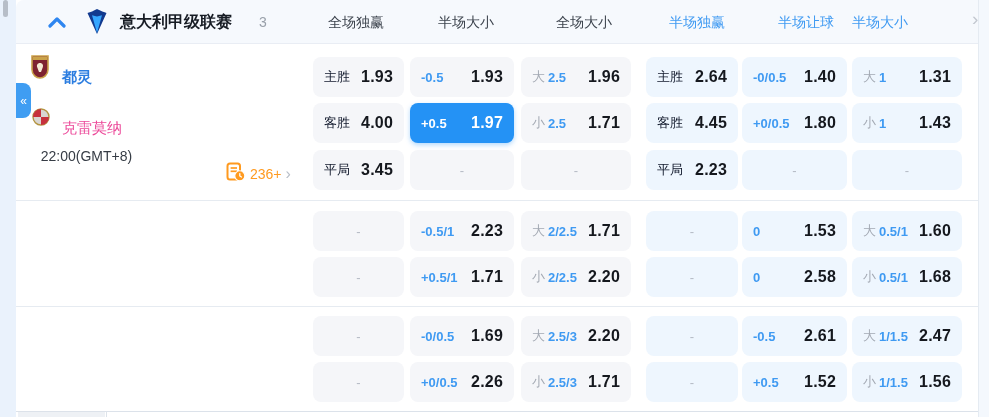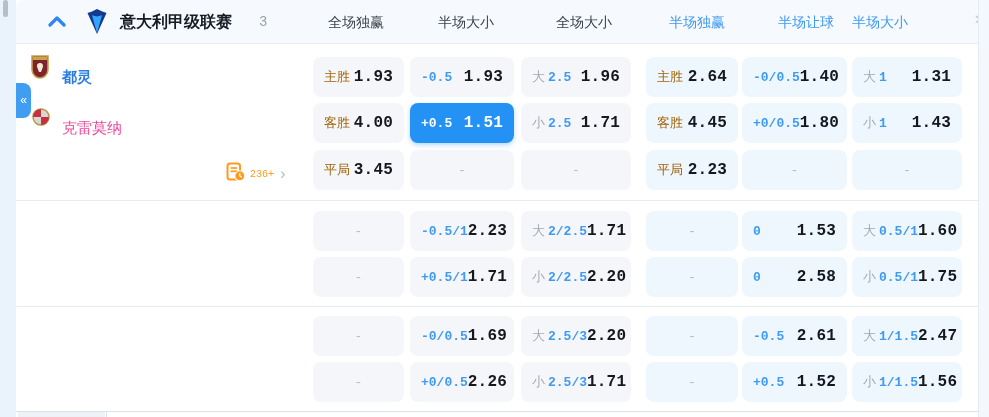--- a/index.html
+++ b/index.html
@@ -4,7 +4,7 @@
 <style>
   html,body{margin:0;padding:0;background:#fff;}
   .stage{position:relative;width:989px;height:417px;background:#fff;overflow:hidden;
-         font-family:Liberation Mono, monospace;}
+         font-family:Liberation Sans, sans-serif;}
   
   .left-strip{position:absolute;left:0;top:0;width:16px;height:417px;background:#eaf2fc;}
   .mini-scroll{position:absolute;left:3px;top:0;width:5px;height:17px;background:#b7bec8;border-radius:3px;}

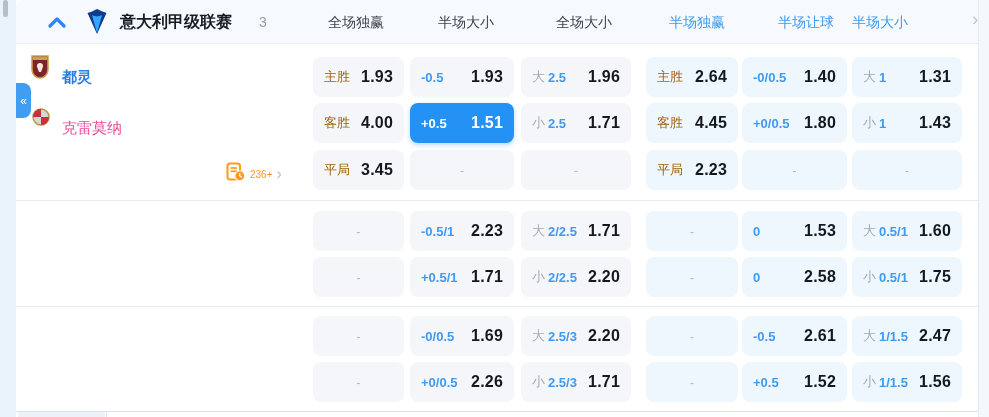--- a/index.html
+++ b/index.html
@@ -38,7 +38,7 @@
   .cell.sel{background:#2492f5;box-shadow:0 2px 5px rgba(36,146,245,.35);}
   .cell.empty{justify-content:center;}
   .lwrap{display:flex;align-items:center;}
-  .lbl{color:#a16207;font-size:13px;}
+  .lbl{color:#0f172a;font-size:13px;}
   .pre{color:#a3a9b3;font-size:13px;margin-right:3px;}
   .line{color:#3f9af2;font-size:13px;font-weight:600;}
   .odds{color:#15181e;font-size:16px;font-weight:700;letter-spacing:.2px;}

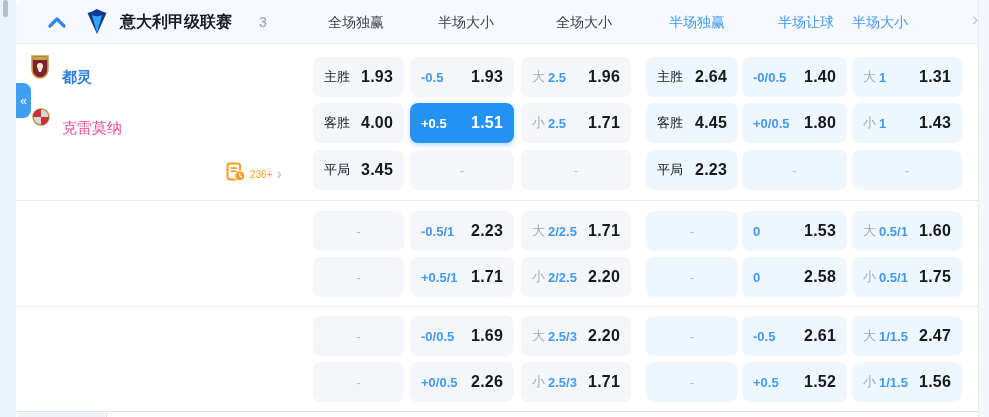--- a/index.html
+++ b/index.html
@@ -172,7 +172,7 @@
         <span class="lwrap">
           <span class="line">+0.5</span>
         </span>
-        <span class="odds">1.51</span>
+        <span class="odds">1.97</span>
       </div>
       <div class="cell" style="left: 521px; top: 103px; width: 110px; height: 40px;">
         <span class="lwrap">

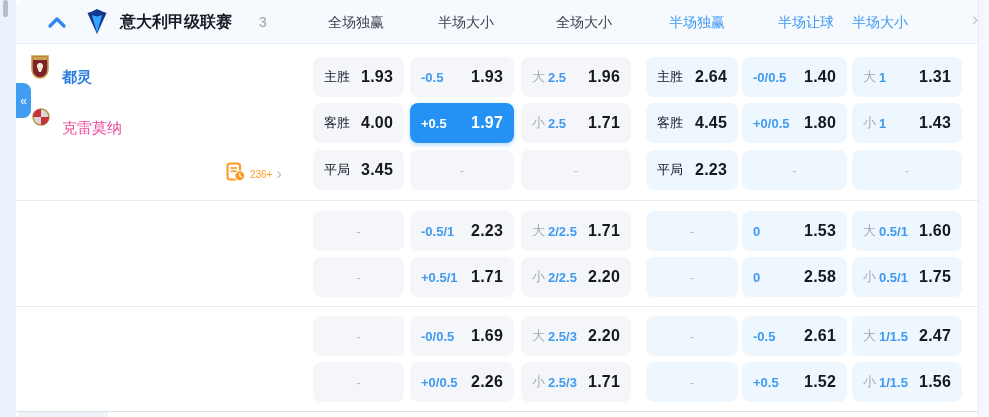--- a/index.html
+++ b/index.html
@@ -107,6 +107,7 @@
   <span class="team-name away-name">克雷莫纳</span>
 
   <div class="datetime">
+    <div>22:00(GMT+8)</div>
   </div>
 
   <div class="more-markets">

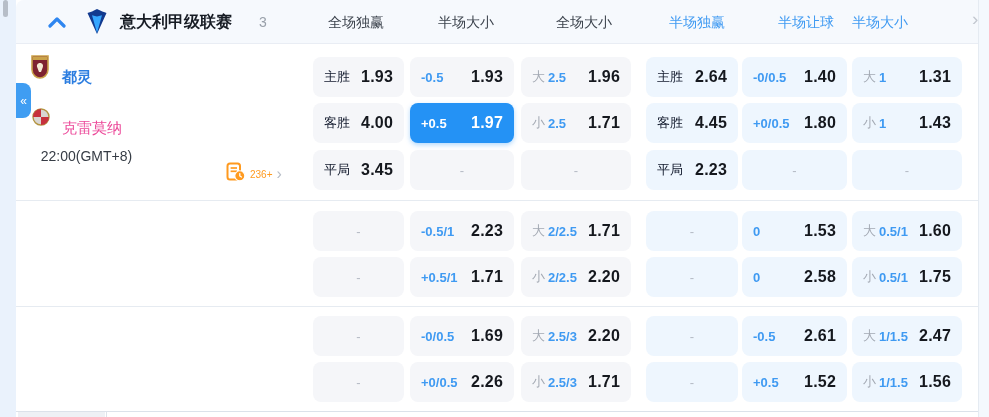--- a/index.html
+++ b/index.html
@@ -29,7 +29,7 @@
   .away-name{top:119px;font-weight:400;color:#ec4899;}
   .datetime{position:absolute;left:19px;top:148px;width:135px;text-align:center;font-size:14px;line-height:17px;color:#363c45;}
   .more-markets{position:absolute;left:226px;top:162px;display:flex;align-items:center;gap:4px;cursor:pointer;}
-  .more-markets .num{font-size:10px;color:#ff9a1f;text-align:right;}
+  .more-markets .num{font-size:14px;color:#ff9a1f;text-align:right;}
   .more-markets .chev{font-size:16px;color:#b9bfc9;line-height:1;}
   
   .cell{position:absolute;border-radius:8px;background:#f5f6f9;display:flex;align-items:center;justify-content:space-between;

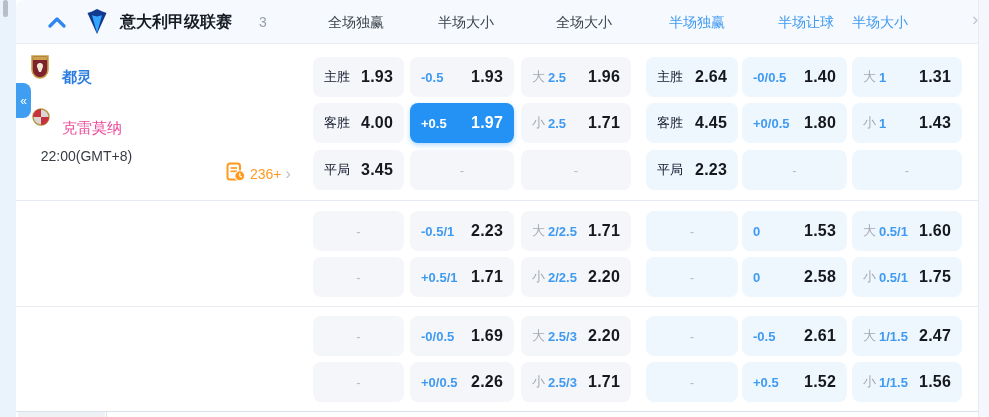--- a/index.html
+++ b/index.html
@@ -287,7 +287,7 @@
           <span class="pre">小</span>
           <span class="line">0.5/1</span>
         </span>
-        <span class="odds">1.75</span>
+        <span class="odds">1.68</span>
       </div>
       <div class="cell empty" style="left: 313px; top: 316px; width: 91px; height: 40px;">
         <span class="dash">-</span>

§ About this task
Starting with the line that holds "-172,7 +172,7 @@", copy every line exactly through the final line of the material, but skip the pictures.

§ Written solution
@@ -172,7 +172,7 @@
         <span class="lwrap">
           <span class="line">+0.5</span>
         </span>
-        <span class="odds">1.51</span>
+        <span class="odds">1.97</span>
       </div>
       <div class="cell" style="left: 521px; top: 103px; width: 110px; height: 40px;">
         <span class="lwrap">

--- a/index.html
+++ b/index.html
@@ -107,6 +107,7 @@
   <span class="team-name away-name">克雷莫纳</span>
 
   <div class="datetime">
+    <div>22:00(GMT+8)</div>
   </div>
 
   <div class="more-markets">

--- a/index.html
+++ b/index.html
@@ -29,7 +29,7 @@
   .away-name{top:119px;font-weight:400;color:#ec4899;}
   .datetime{position:absolute;left:19px;top:148px;width:135px;text-align:center;font-size:14px;line-height:17px;color:#363c45;}
   .more-markets{position:absolute;left:226px;top:162px;display:flex;align-items:center;gap:4px;cursor:pointer;}
-  .more-markets .num{font-size:10px;color:#ff9a1f;text-align:right;}
+  .more-markets .num{font-size:14px;color:#ff9a1f;text-align:right;}
   .more-markets .chev{font-size:16px;color:#b9bfc9;line-height:1;}
   
   .cell{position:absolute;border-radius:8px;background:#f5f6f9;display:flex;align-items:center;justify-content:space-between;

--- a/index.html
+++ b/index.html
@@ -287,7 +287,7 @@
           <span class="pre">小</span>
           <span class="line">0.5/1</span>
         </span>
-        <span class="odds">1.75</span>
+        <span class="odds">1.68</span>
       </div>
       <div class="cell empty" style="left: 313px; top: 316px; width: 91px; height: 40px;">
         <span class="dash">-</span>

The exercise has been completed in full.